Sebetulnya, kedua hal di atas bisa diatasi saat kekhalifahan dipegang orang kuat dan keimanannya tinggi, tapi kesempatan ini tak dimanfaatkan dengan baik. Suleiman II-yang dijuluki al-Qonun, karena jasanya mengadopsi UU sebagai sistem khilafah, yang saat itu merupakan khilafah terkuat-malah menyusun UU menurut mazhab tertentu, yakni mazhab Hanafi, dengan kitab Pertemuan Berbagai Lautan-nya yang ditulis Ibrohimul Halabi (1549)sebagai pedoman dalam hal syariah dan muamalah sehingga administrasi negara menjadi lebih mudah dan terstruktur rapi. Padahal khilafah Islam bukan negara mazhab, jadi semua mazhab Islam memiliki tempat dalam 1 negara dan bukan hanya 1 mazhab.

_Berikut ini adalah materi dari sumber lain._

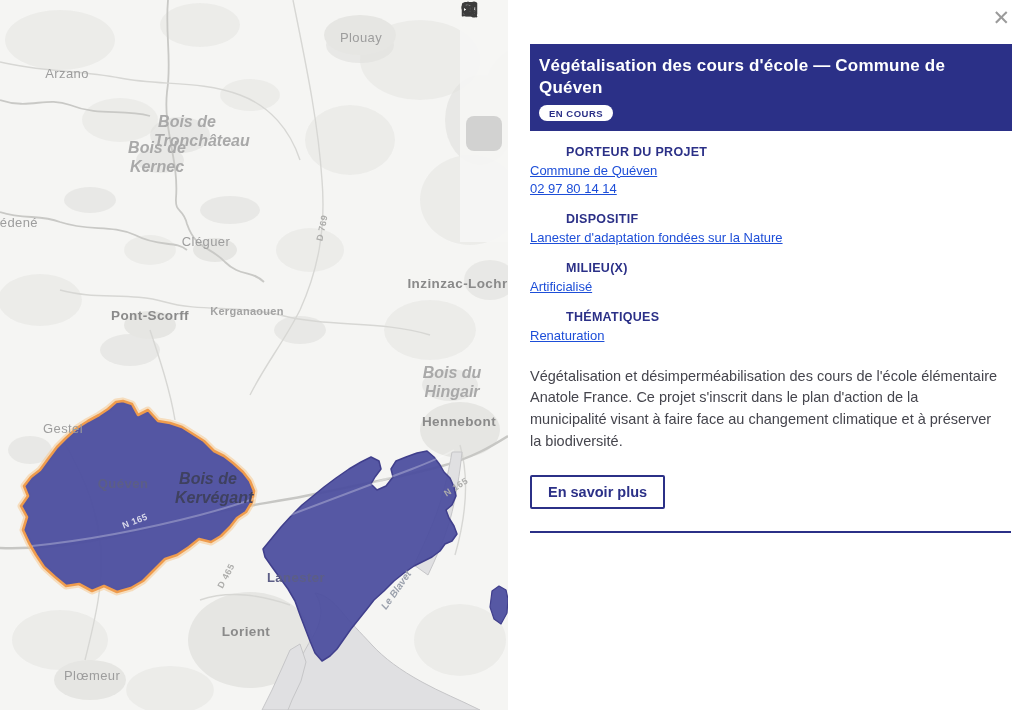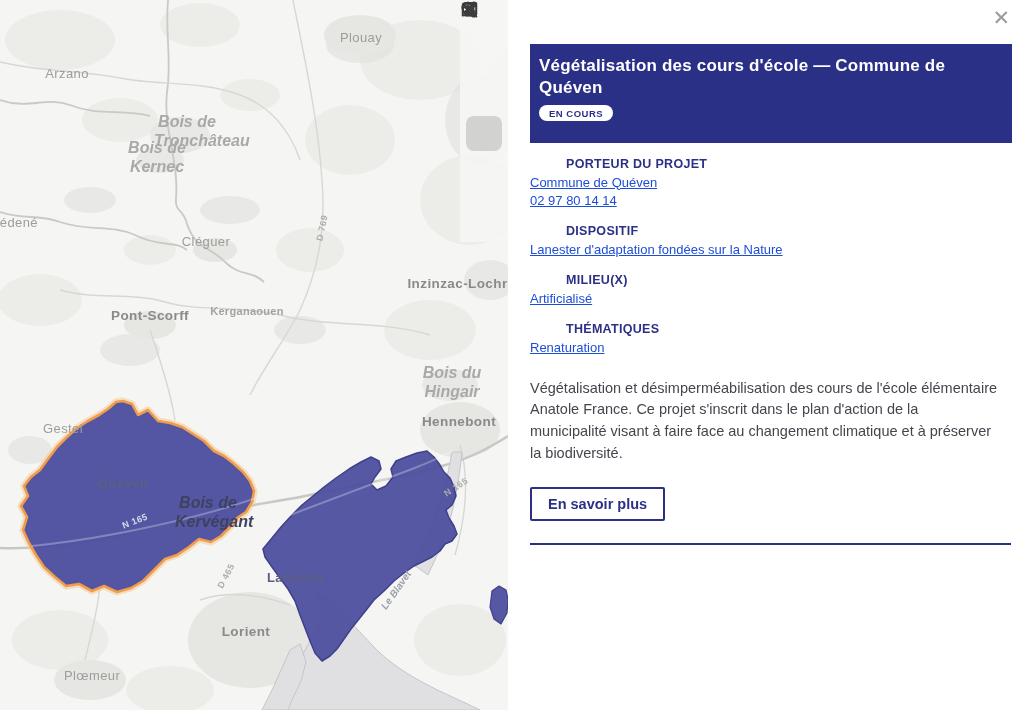"Végétalisation des cours d'école —" .header-bar { padding: 11px 14px 22px 9px -> 11px 14px 10px 9px }
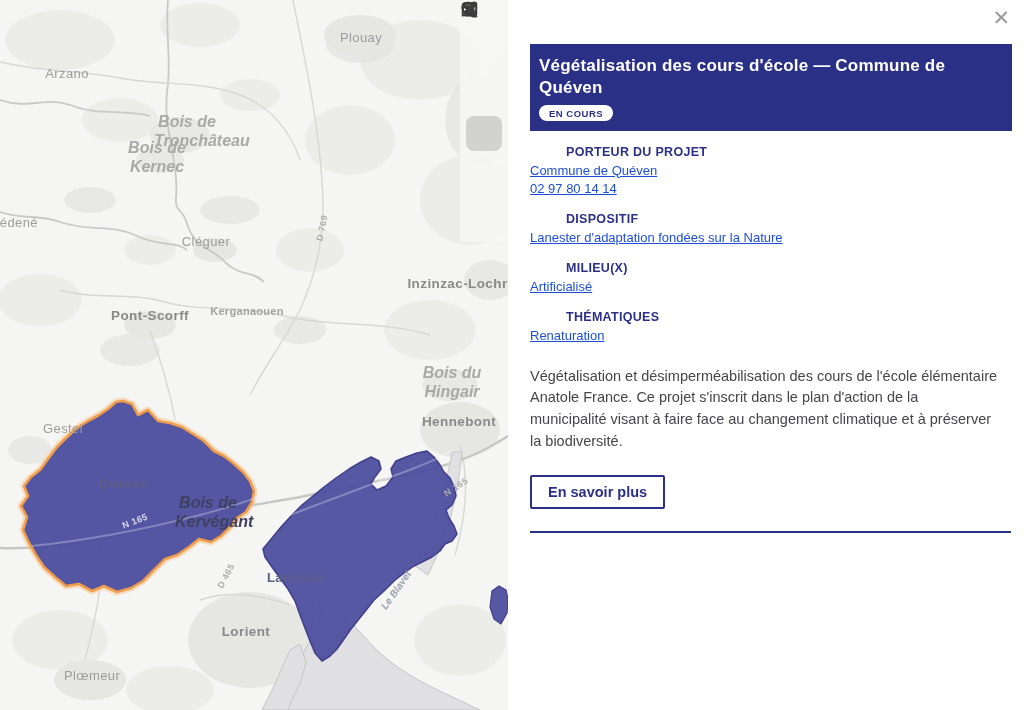"Bois de Kervégant" div.lbl { top: 512px -> 488px }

Dengan tak dimanfaatkannya kesempatan emas ini untuk perbaikan, 2 hal tadi tak diperbaiki. Contoh: dengan diambilnya UU oleh Suleiman II, seharusnya penyimpangan dalam pengangkatan kholifah bisa dihindari, tapi ini tak tersentuh UU. Dampaknya, setelah berakhirnya kekuasaan Suleimanul Qonun, yang jadi khalifah malah orang lemah, seperti Sultan Mustafa I (1617), Osman II (1617-1621), Murad IV (1622-1640), Ibrohim bin Ahmed (1639-1648), Mehmed IV (1648-1687), Suleiman II (1687-1690), Ahmed II (1690-1694), Mustafa II (1694-1703), Ahmed III (1703-1730), Mahmud I (1730-1754), Osman III (1754-1787), Mustafa III (1757-1773), dan Abdul Hamid I (1773-1788). Inilah yang membuat militer, Yennisari-yang dibentuk Sultan Ourkhan-saat itu memberontak (1525, 1632, 1727, dan 1826)[, sehingga mereka dibubarkan (1785). Selain itu, majemuknya rakyat dari segi agama, etnik dan mazhab perlu penguasa berintelektual kuat. Sehingga, para pemimpin lemah ini memicu pemberontakan kaum Druz yang dipimpin Fakhruddin bin al-Ma'ni.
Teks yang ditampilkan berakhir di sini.